Content strategy guides an organization to create its content most effectively. One of the key jobs of the in-house content strategist is to promote (or “curate”) the organization’s products, programs, and other offerings in a way that they will resonate most with the audience.

Let’s assume that the people inside the organization who create those offerings are very good at what they do, that the products, programs, events, and publications absolutely rock.

Sometimes, though, the deeper someone’s expertise, the harder it is for them to “unknow what they know.” While the following event description might be clear to the event’s intended audience, we can’t be sure:

NWA 2013 Technology & Program Integrity Conference | NWICA

NWA is collaborating with FNS to incorporate the EBT Users Group meeting and program integrity into the former NWA Technology Conference.

I don’t know what the NWA is, nor what “program integrity” means, nor what FNS or EBT are. Do you? I certainly hope the event’s audience does!

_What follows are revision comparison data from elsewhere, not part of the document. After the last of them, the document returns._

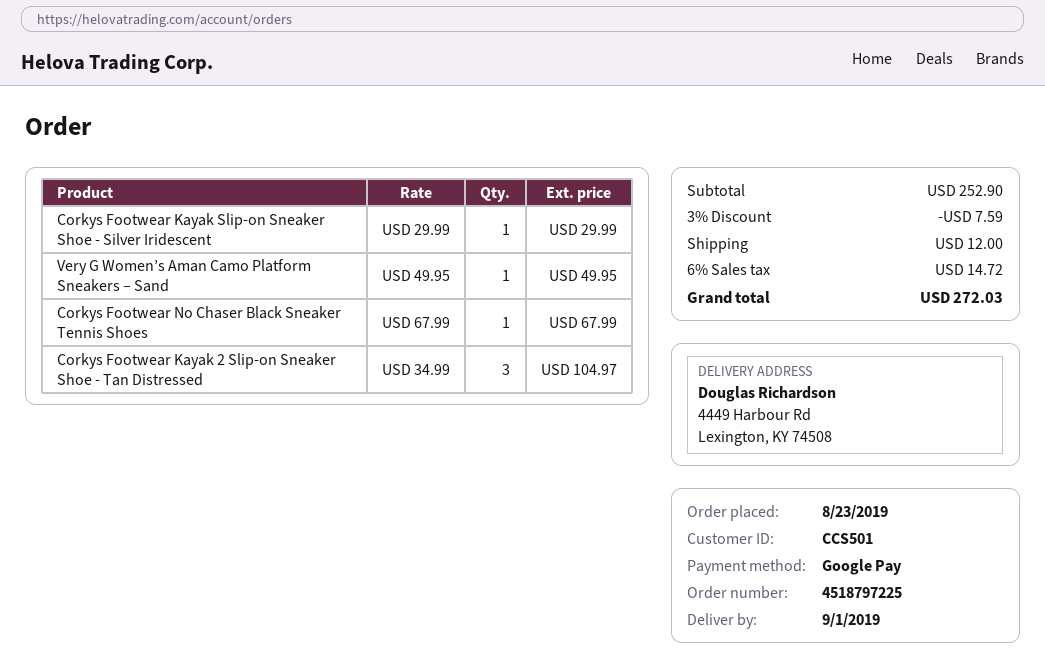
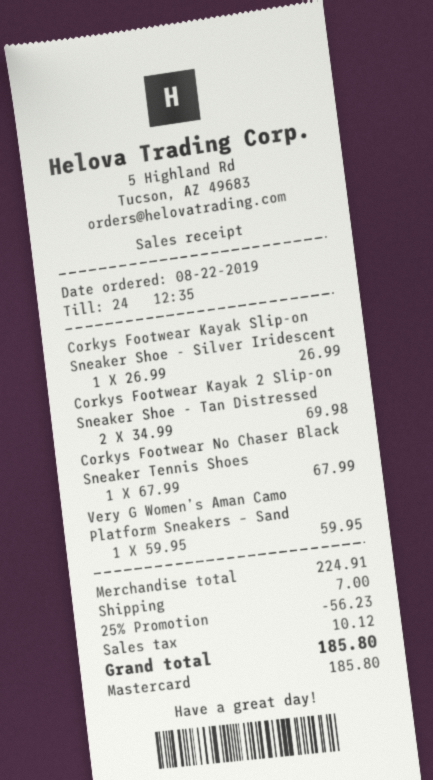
order date: 2019-08-23 -> 2019-08-22
payment method: Google Pay -> Mastercard
Corkys Footwear Kayak Slip-on Sneaker Shoe - Silver Iridescent: 1 x 29.99 = 29.99 -> 1 x 26.99 = 26.99
Very G Women’s Aman Camo Platform Sneakers – Sand: 1 x 49.95 = 49.95 -> 1 x 59.95 = 59.95
Corkys Footwear Kayak 2 Slip-on Sneaker Shoe - Tan Distressed: 3 x 34.99 = 104.97 -> 2 x 34.99 = 69.98
subtotal: 252.90 -> 224.91
discount: 3% = 7.59 -> 25% = 56.23
shipping: 12.00 -> 7.00
tax: 14.72 -> 10.12
total: 272.03 -> 185.80

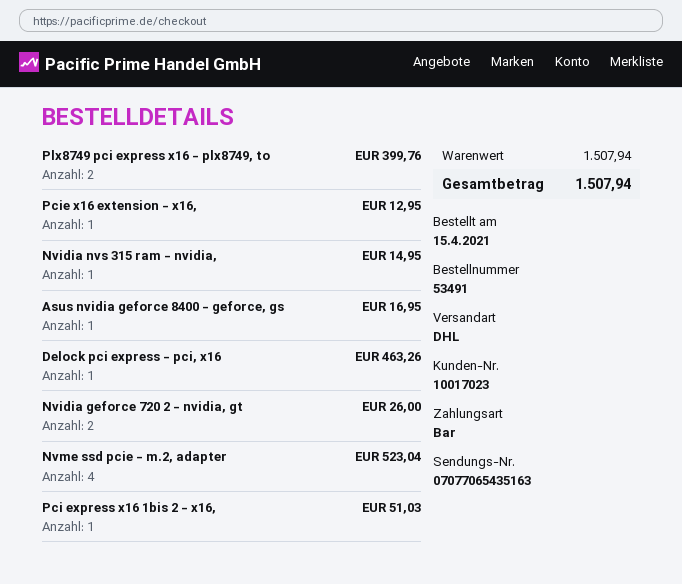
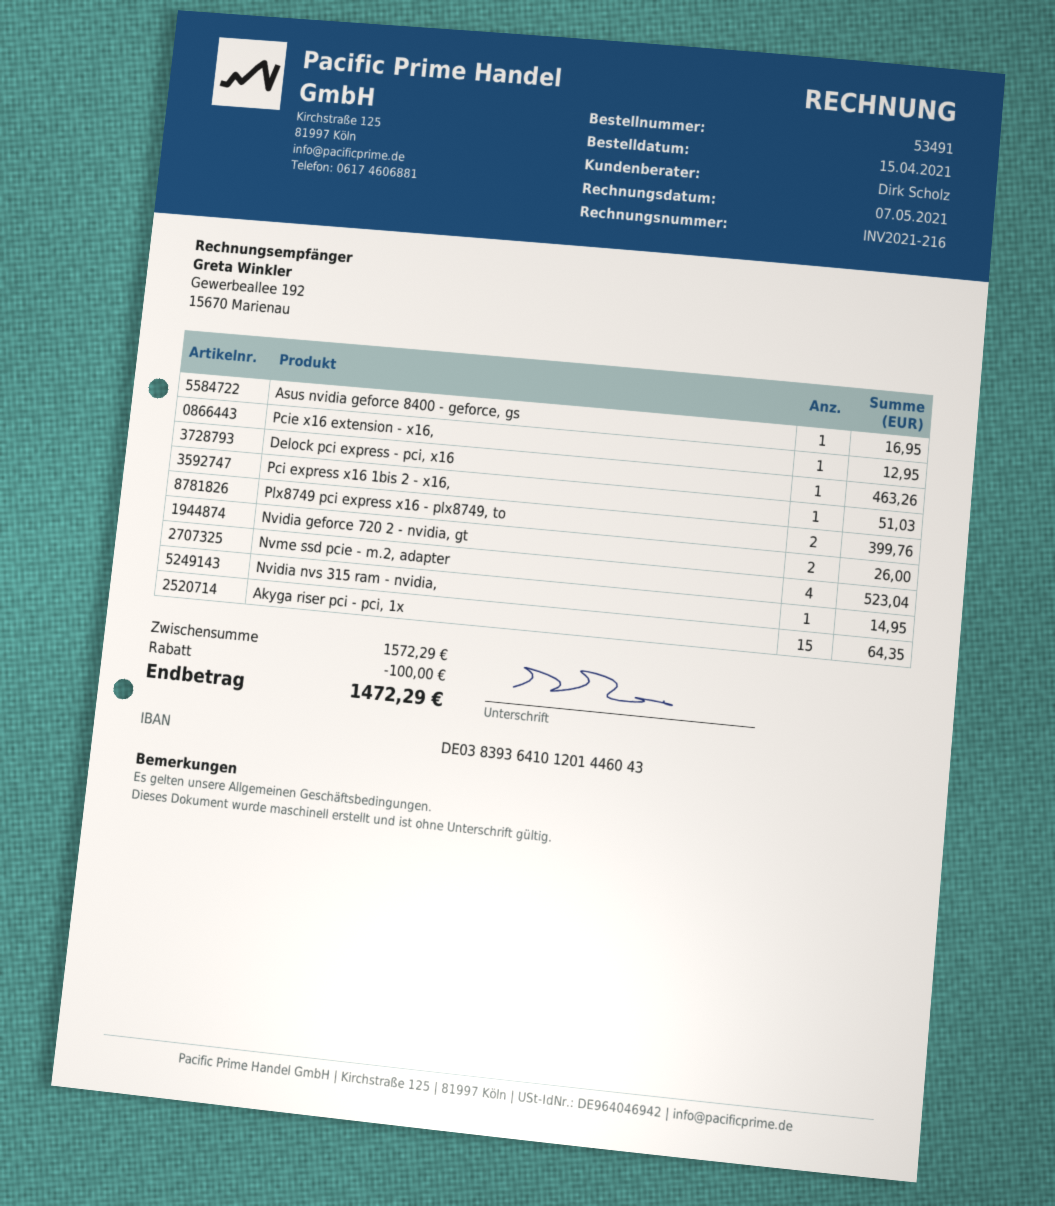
Akyga riser pci - pci, 1x: none -> 15 for 64.35
subtotal: 1507.94 -> 1572.29
discount: none -> 100.00
total: 1507.94 -> 1472.29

As I wrote recently, buy accutane online prescription what you think, know, and do” href=”https://www.contentcompany.biz/2012/01/17/your-content-is-about-who-you-are-what-you-think-know-and-do/”>content isn’t about itself — it’s about who you are, what you think, know, and do

But providing the audience lens to content authors is one face of internal content strategy. The other is to advocate for the content authors with many others who create the framework they work in:

  • about the essential value of content to the organization, since content is the key way the organization’s stuff will be found by its audience on search engines, social media, e-communications, and on the website. These conversations are often about having enough people to truly manage the organization’s content.
  • with IT, since the tools that they build or buy must be possible for the content authors to use to create content quickly and easily, enable it to surface automatically or easily if it must be manual, enable it to be interacted with through sharing, commenting, etc.
  • with user experience experts, who may not be familiar enough with the content volatility (publishing volume and frequency) to create the right organization structure for the content

This internal-advocate role enables the right content to get “out there” most effectively, so that the organization’s wonderful offerings get the exposure they deserve.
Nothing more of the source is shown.